### Task goal
Omit the images and retype the records verbatim.

(Saved data entries)
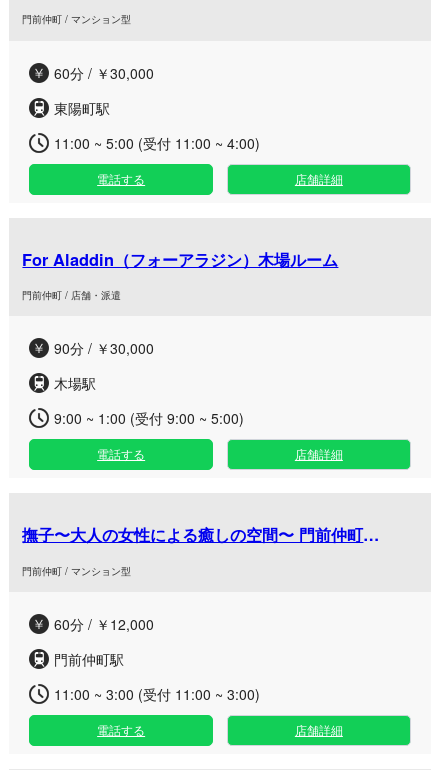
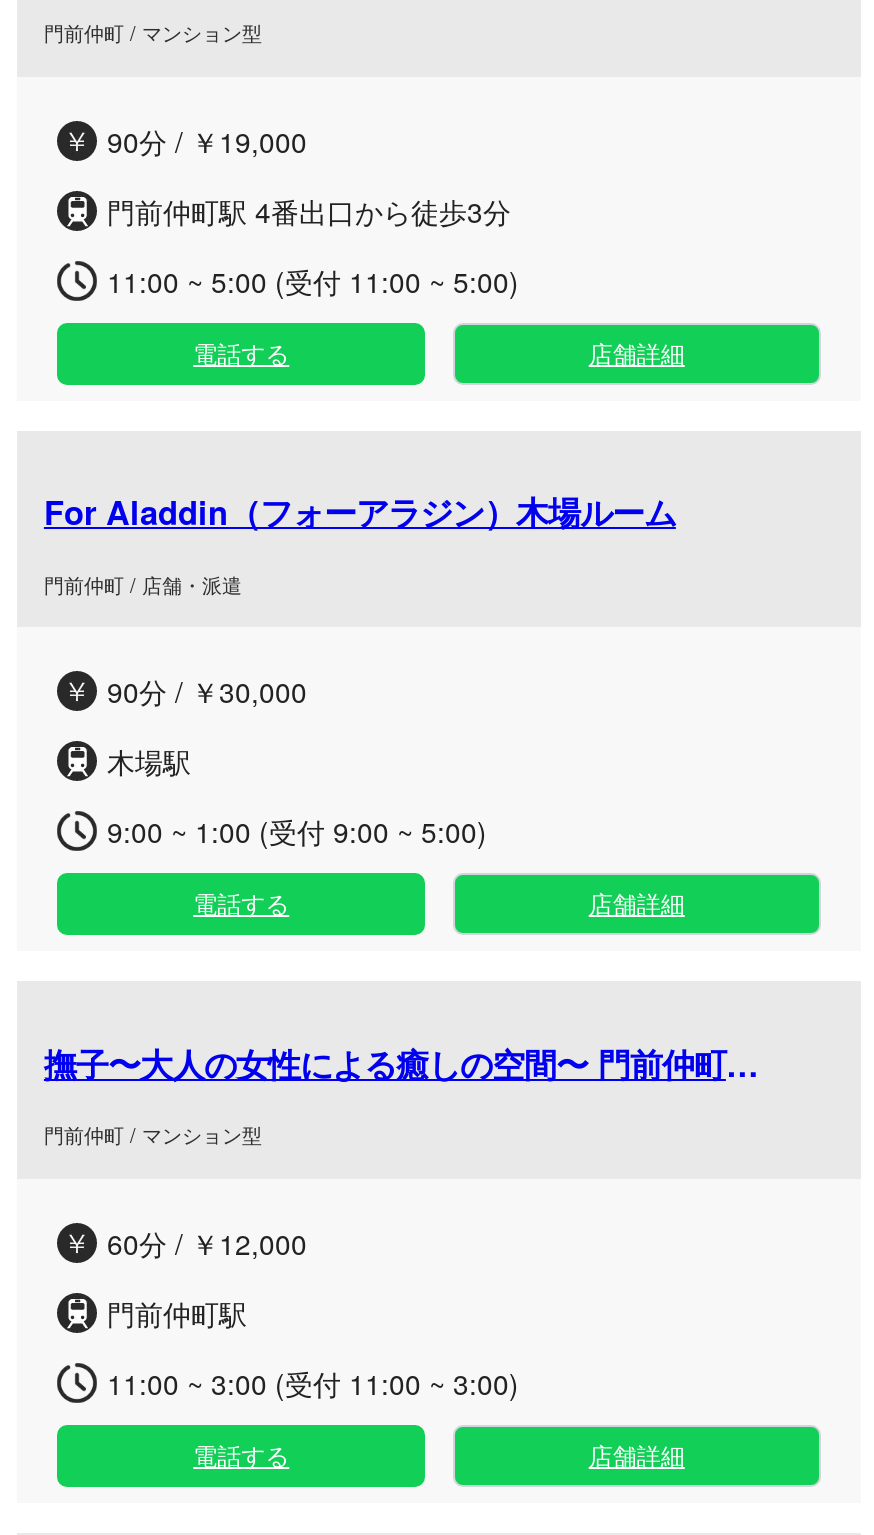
- 60分 / ￥30,000
+ 90分 / ￥19,000

- 東陽町駅
+ 門前仲町駅 4番出口から徒歩3分

- 11:00 ~ 5:00 (受付 11:00 ~ 4:00)
+ 11:00 ~ 5:00 (受付 11:00 ~ 5:00)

### Final answer
- 60分 / ￥30,000
+ 90分 / ￥19,000

- 東陽町駅
+ 門前仲町駅 4番出口から徒歩3分

- 11:00 ~ 5:00 (受付 11:00 ~ 4:00)
+ 11:00 ~ 5:00 (受付 11:00 ~ 5:00)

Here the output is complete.